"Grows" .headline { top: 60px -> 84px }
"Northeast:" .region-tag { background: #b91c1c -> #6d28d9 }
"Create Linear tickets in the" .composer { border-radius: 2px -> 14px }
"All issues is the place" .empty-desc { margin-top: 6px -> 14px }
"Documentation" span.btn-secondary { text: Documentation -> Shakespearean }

--

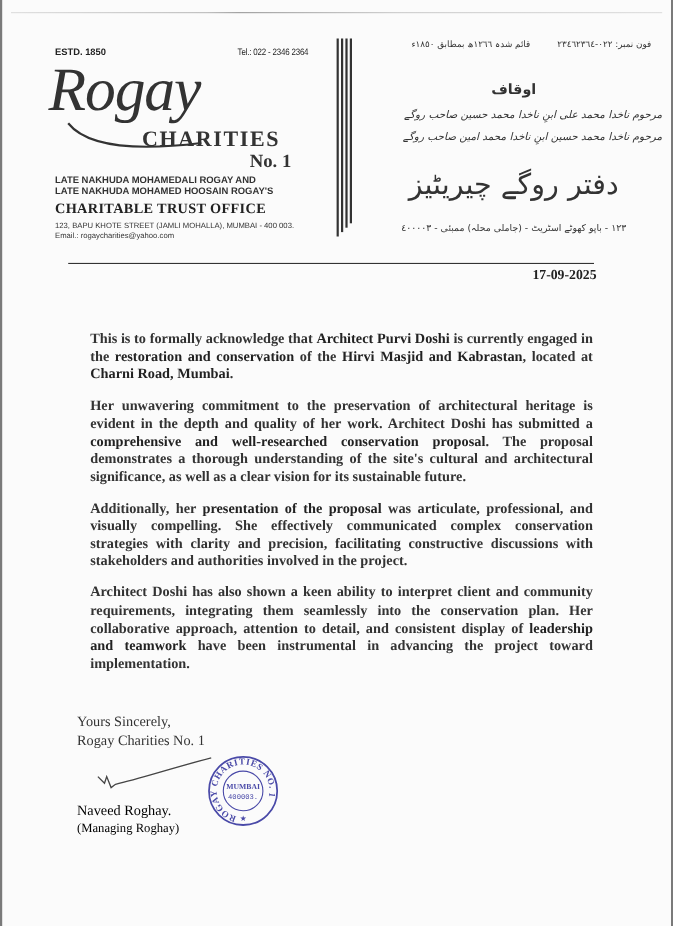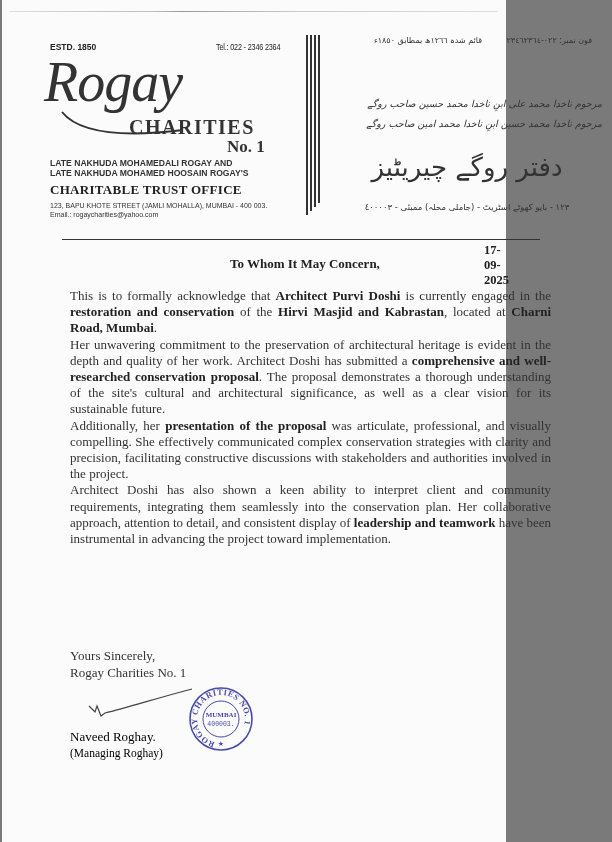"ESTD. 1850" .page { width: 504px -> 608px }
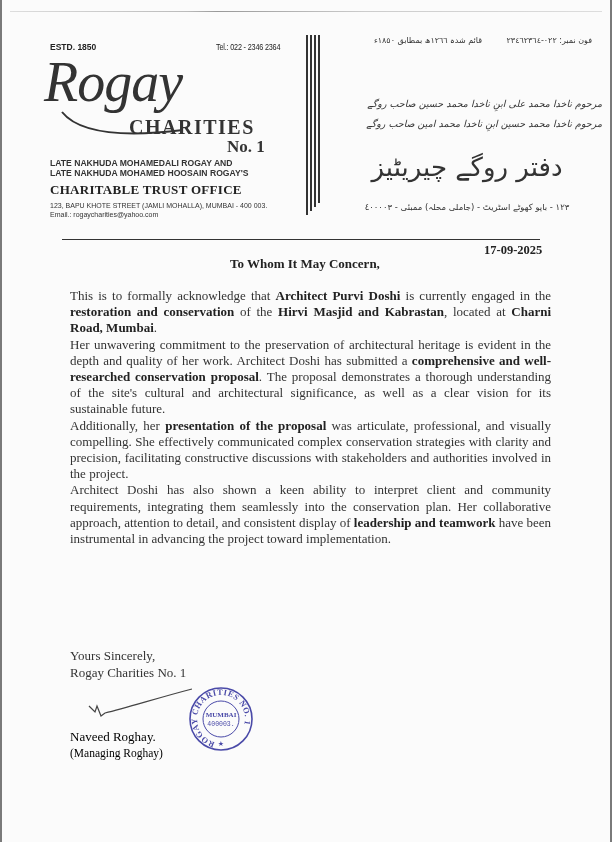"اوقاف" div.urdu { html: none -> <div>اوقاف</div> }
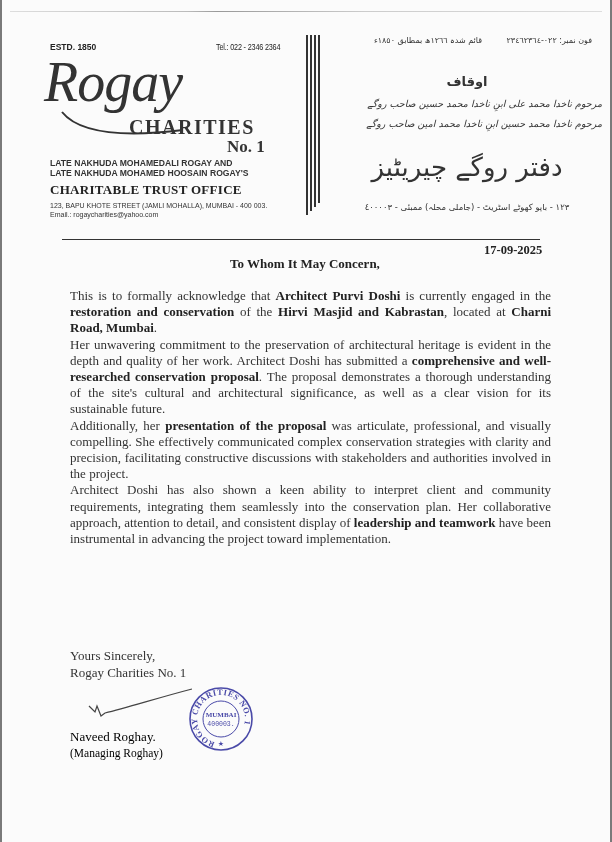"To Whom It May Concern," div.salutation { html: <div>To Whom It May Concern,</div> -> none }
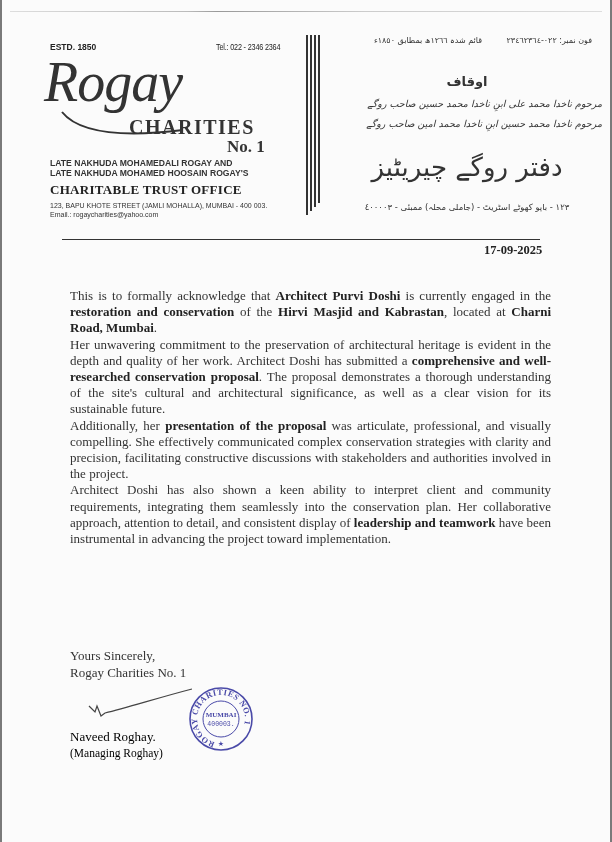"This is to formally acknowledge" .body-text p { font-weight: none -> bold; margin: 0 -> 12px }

==

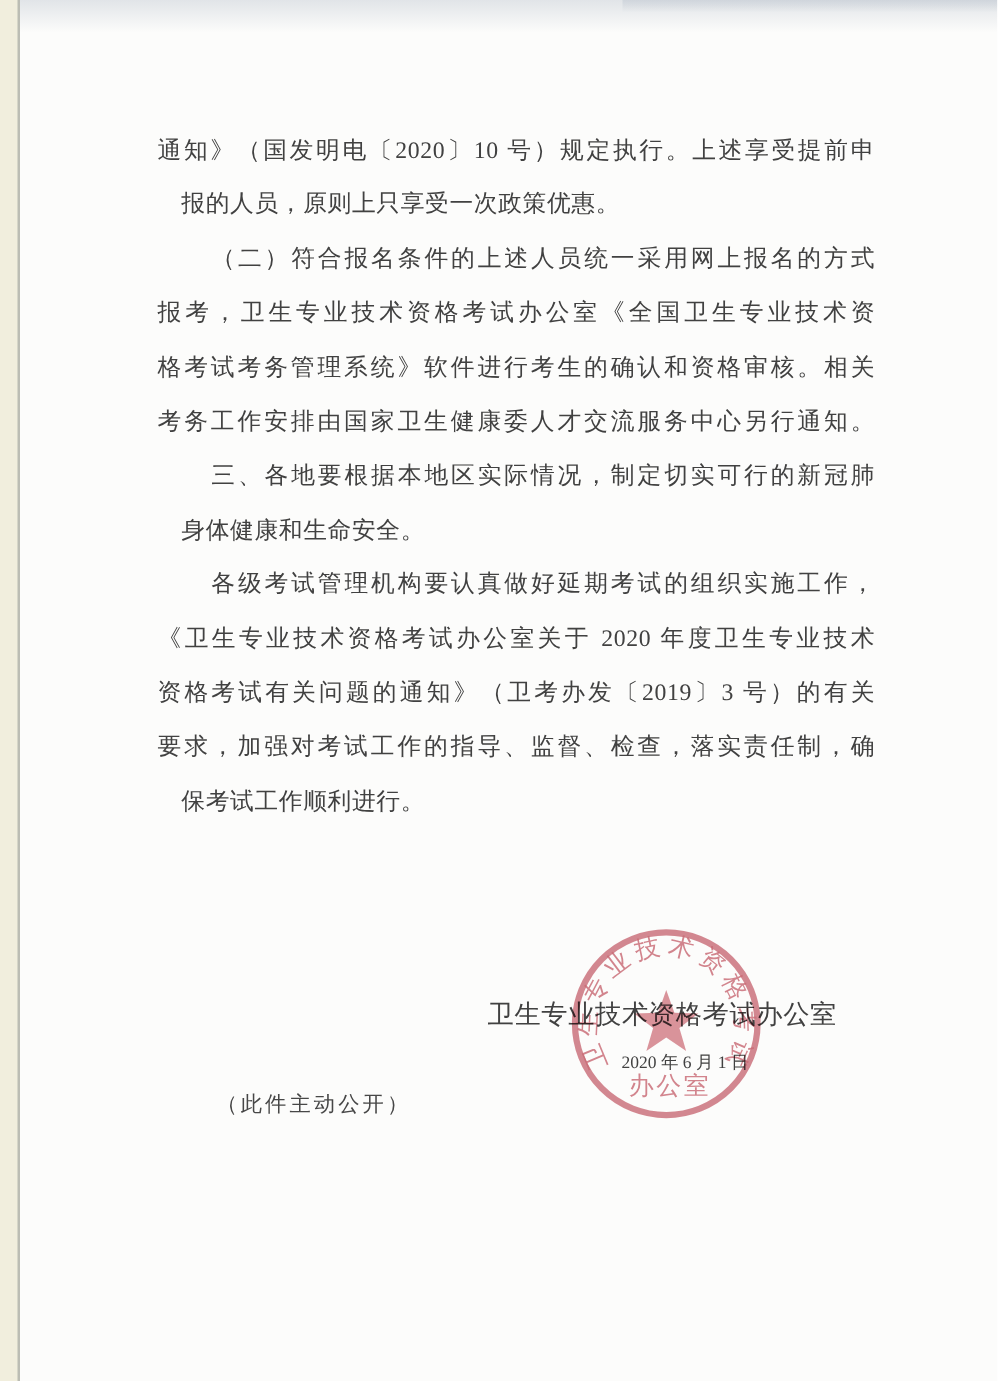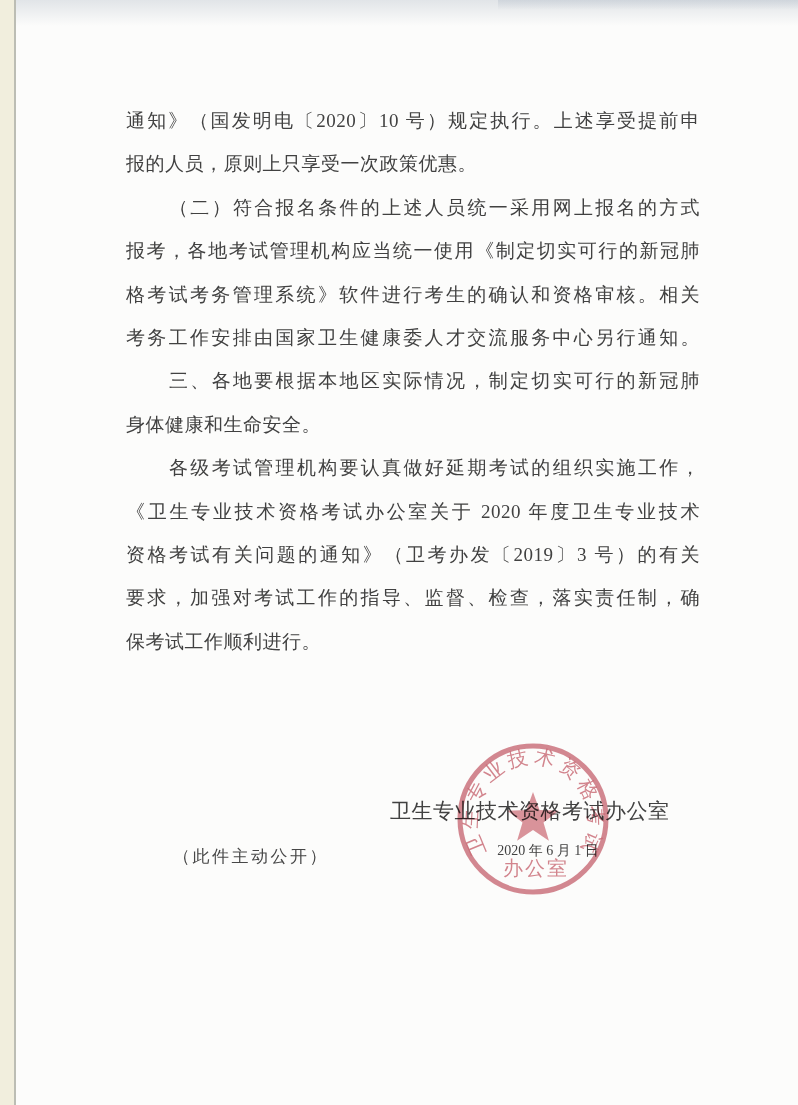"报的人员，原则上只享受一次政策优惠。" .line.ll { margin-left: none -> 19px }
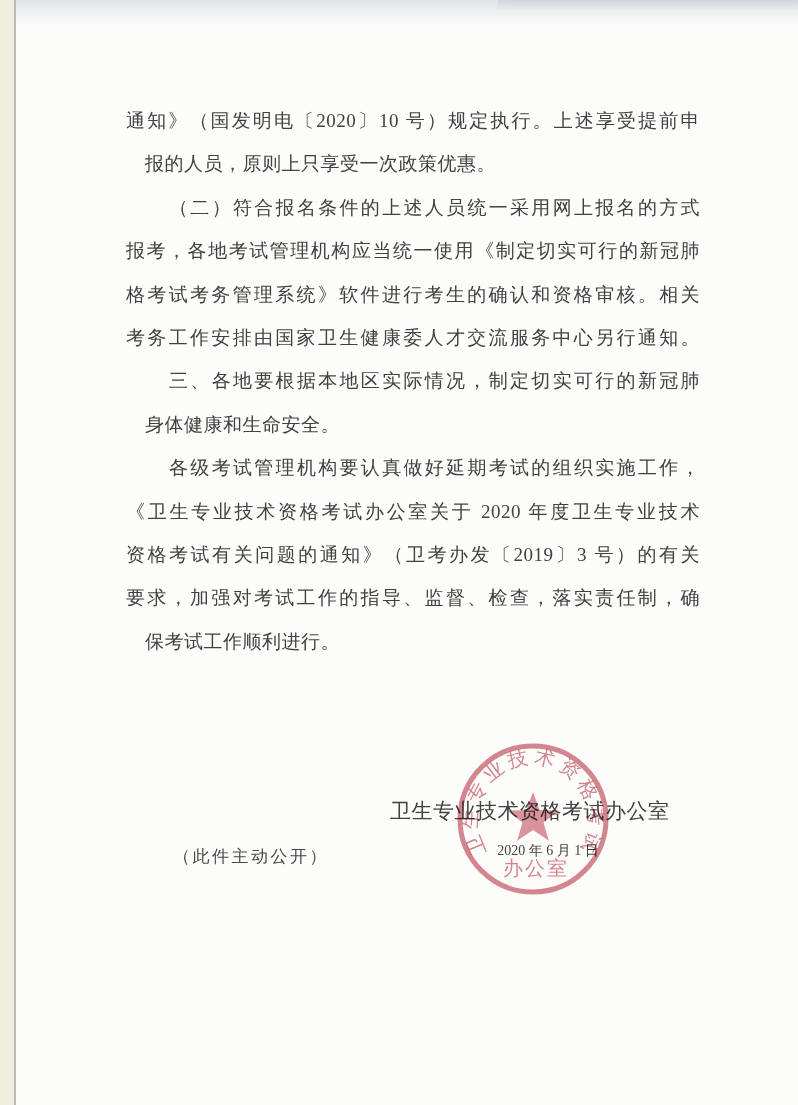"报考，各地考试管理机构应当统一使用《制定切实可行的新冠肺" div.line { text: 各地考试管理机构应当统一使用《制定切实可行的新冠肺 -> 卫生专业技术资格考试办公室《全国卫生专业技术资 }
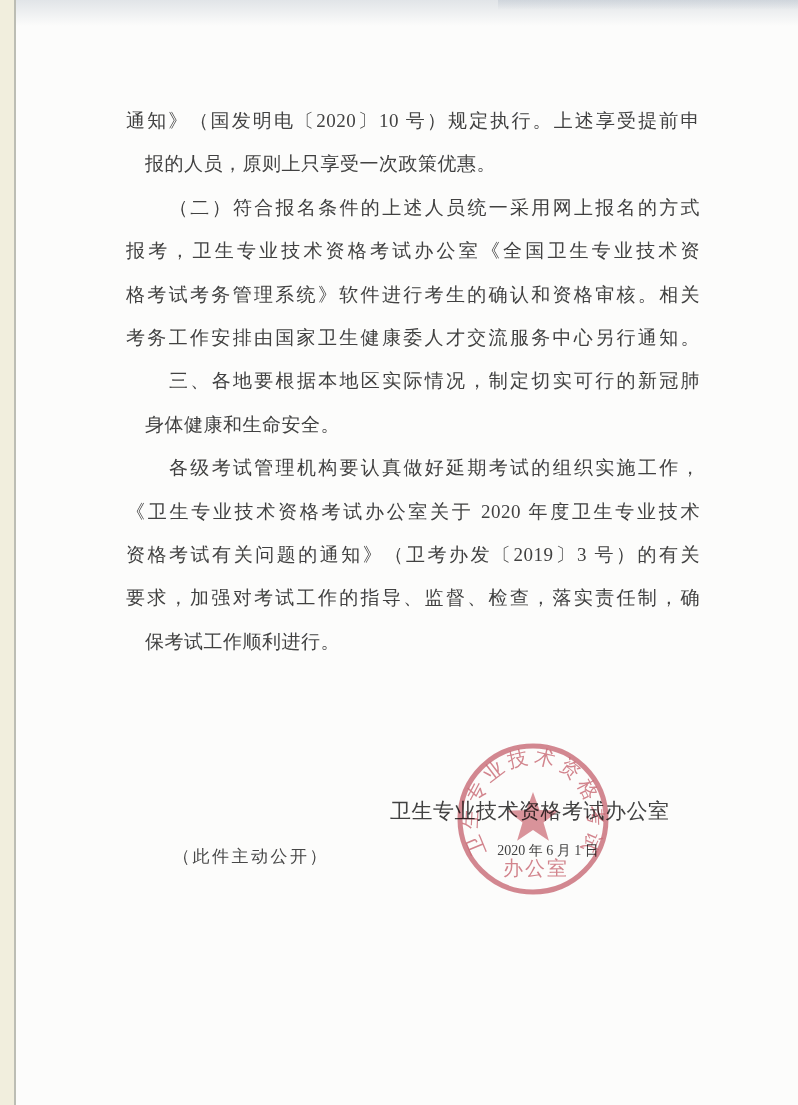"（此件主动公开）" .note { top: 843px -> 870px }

◆ **Brief**: Using the listing above, copy exactly the line that contains "top: 60px ->", the line that contains "text: Documentation ->", and each line that falls between them.

◆ **Problem solution**:
"Grows" .headline { top: 60px -> 84px }
"Northeast:" .region-tag { background: #b91c1c -> #6d28d9 }
"Create Linear tickets in the" .composer { border-radius: 2px -> 14px }
"All issues is the place" .empty-desc { margin-top: 6px -> 14px }
"Documentation" span.btn-secondary { text: Documentation -> Shakespearean }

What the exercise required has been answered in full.